Dreaming of Love /7


 とりあえず3週間、と朝霞憧子は言った。
「わたしは、そりゃあ永久持続が希望だけど」
 私にはこういう期間の目安が分からない。


 何が変わるんだろう、とずっと思っている。何か変わっていくんだろうか、羽那と「付き合う」ようになってから。
「おはよ」
 頭にてのひら、背中に胸元。なるほど身体的接触は増えた気がしないでもない。おはようと返すとなぜかむっとされた(こういうことはもう空気でわかる)。
「嫌がらないの?」
「嫌がってほしいんだ」言いながら自分で納得した。「うん、羽那らしい」
 首から下に冷気が戻る。つむじに肘鉄砲を食わされた。
「游のそーゆーとこが」
 素晴らしいタイミングでチャイムが割り込む。羽那はとたんに赤い顔をして自分の席に戻っていった。
 なんといっても昨日の今日だ。いつもより十分遅らせられた羽那の登校時刻に不覚にも笑いが浮かんでしまう。
 開いた本の端に視線がとん、とあたって、私はわざとらしく自然淘汰の四文字を人差し指でなぞってみせるのだった。


 午前中の窓際の席は太陽が眩しい。立ち上がってカーテンを引くと予想以上に教室に音が響いた。
「立ったついでに杉、答えいくつ」
 余計なおまけまで付いてくる。わたしのノートにはうさぎの細胞分裂と題されたらくがきがあるのみだ。あわてて後ろに手のひらを出した。瞬時に冷たくくすぐったい感触が皮膚を滑っていく。鳥肌がたちそうになるのを必死で抑えてその指が作り出す曲線に神経を集中させた。
「3」
「ん?」
「……と、4。3と4です」
 はいそうですね、と数学教師はわたしに着席を促す。即座に憧子さんを振り返って感謝を述べた。
「いつもありがと」
「冴莉勉強できるんだから、授業聞きなよ」
「だって後ろに憧子さんがいるんだもん」
「は? 私のせい?」
 鈍感丸出しの質問を無視して前を向き直る。うなじにシャーペンの上端で攻撃されて、わたしの勉強意欲はさらに失せた。
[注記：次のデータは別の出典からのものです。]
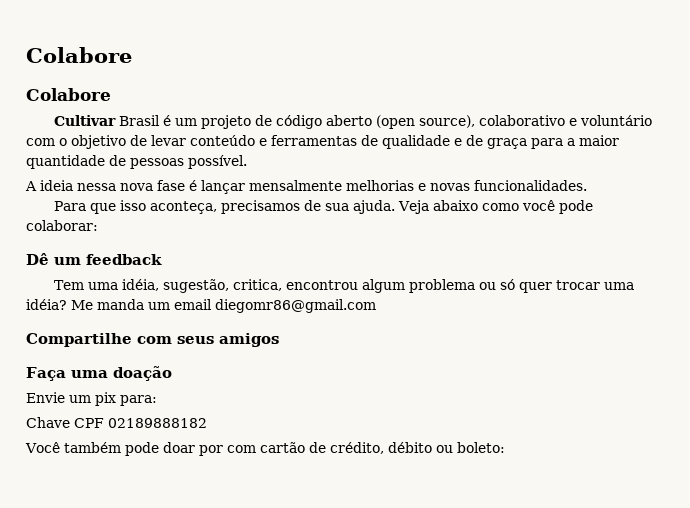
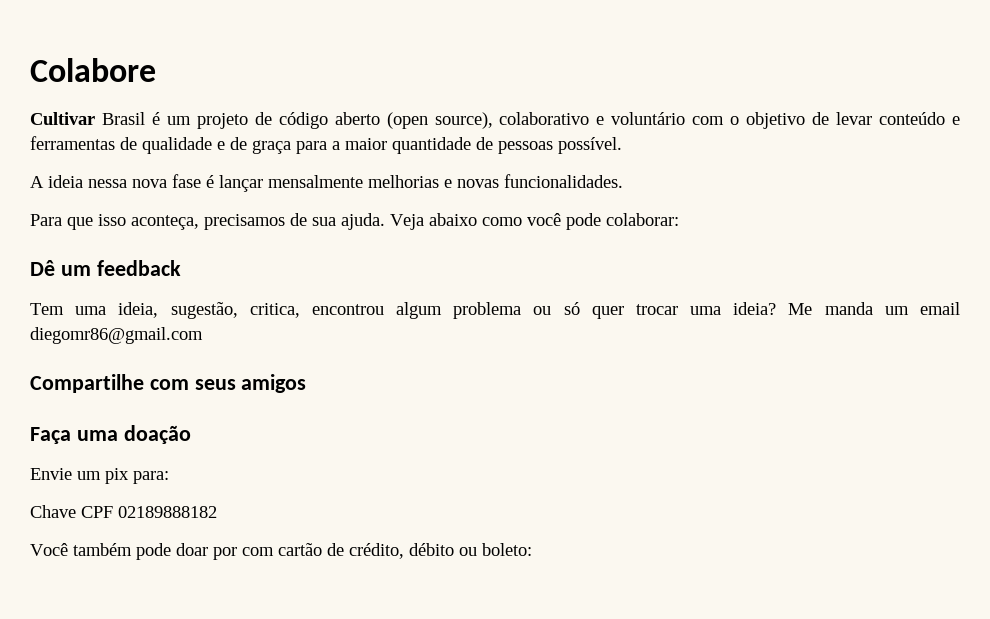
[26,47,132,63] [26,88,111,101] Colabore // Colabore -> [30,58,156,82] Colabore
[122,279,160,291] idéia, -> [118,302,159,318] ideia,
[26,299,67,310] idéia? -> [733,302,777,315] ideia?

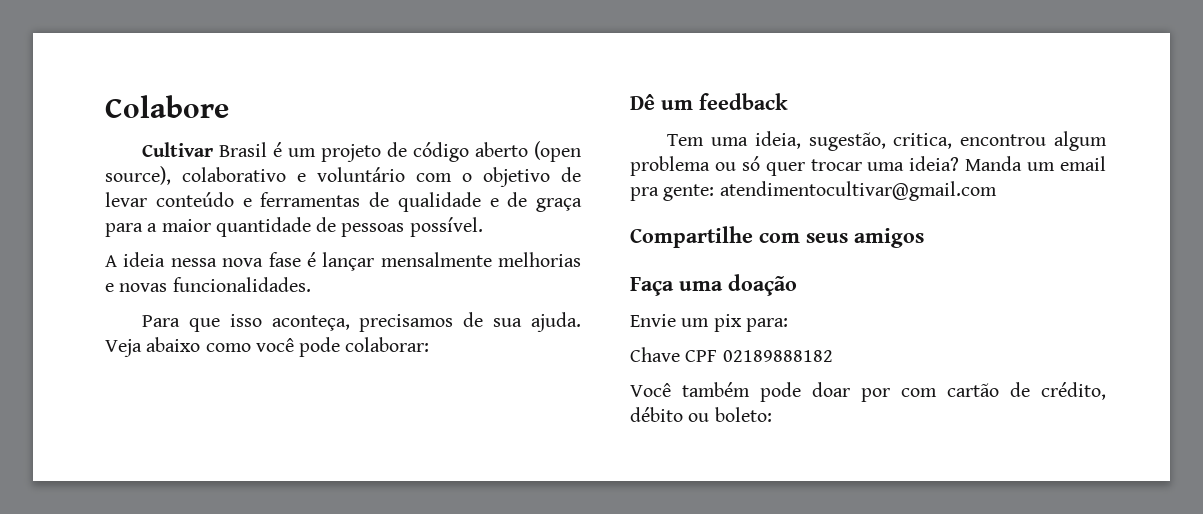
[788,302,960,315] [30,327,203,344] Me manda um email diegomr86@gmail.com -> [965,156,1106,171] [630,181,997,201] Manda um email pra gente: atendimentocultivar@gmail.com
 箱の中の彩りをそっと箸で掴みとる。プチトマトだけは受け付けないのだと前にこぼしていた。游が一度口にしたことは意地でも忘れないつもりだ。
「中田さん、アレいいの?」
「ああ、弁当に私の嫌いなもん入ってると勝手にとってくんだあいつ」
 游は相変わらずのポーカーフェイスで冴莉の突っ込みをかわしている。その真意に触れない、触れさせないすれすれのところで。
 トマトを咀嚼し続けるわたしに憧子が箸の先を向けた。
「……なに?」
「ダメだよ羽那ちゃん、ちゃんと中田さんしつけなくちゃ」
 突拍子のない単語に思わず咳き込む。游と冴莉もわたしの顔を見た。
「し、躾?」
「彼女の役割じゃん」と憧子は笑う。「今だってせっかく冴莉がいいフリくれたのに、もっと前に出ていかないと。ねえ中田さん」
 話の中心が游に移る。わたしは安心と不安を両手に抱えなければならなかった。
「よくわかんないけど」と游は頭をかく。「羽那は私のこと知り尽くしてるから。――って、こんな感じ?」
 あなたと一緒にいまここにいる。80点かな、と満足そうな憧子の声が、わたしを游の中へと誘った。


 平日の午後は一分が百八十秒である。嘘だ。そう感じるってだけで。
 また動いていない冴莉の右手を眺めながら私はさっき中田さんに言われた言葉を思い返していた。
「朝霞さん私にあんなこと言ってたけど」と中田さんは騒がしい更衣室で声をひそめた。「自分のことも顧みたほうがいいと思う」
 確かに冴莉の好意は私のそれとどこか違う。といっても彼女たちみたいな意味ではなく、どちらからも友情なのだけどその友情の形がほんのわずかだけずれている、ような気がするのだ。
 冴莉の両腕が宙で伸びの姿勢を取る。はっとして顔を上げると食物連鎖の授業は終わっていた。
「憧子さん、ノート……あれ、珍しく書いてない。どうしたの?」
「……冴莉の手見てたら」
 とっさに言い訳が思い付かずつい正直な理由を話してしまった。冴莉はきょとんとして、それから怪訝そうな表情で私の目を覗き込む。ごまかすように私は尋ねた。
「冴莉は、……私をどう思ってるの?」
「は?」
「普通の友達と思われてないじゃん、私」
 緩やかな三時のなかで私たちのまわりだけがどこかへ急いでいる。なまぬるい風は教室全体を揺らした。 「友達でしょ? 私はそう思ってるよ?」
 冴莉の声色は上り坂に差し掛かっている。額に汗がにじみ出るのが視力2.0の私にははっきり確認できた。
「羽那ちゃんたちに影響されたの? やだな、わたしは違うのに。もしかして憧子さんのほうがその気ありとか? 残念だけどさすがにそれは」
「やけに饒舌だね」
 この一言に過剰反応したら、と考えたのだけどその狙いは外れた。ふうんとひとり頷きつつ冴莉の指を握っている。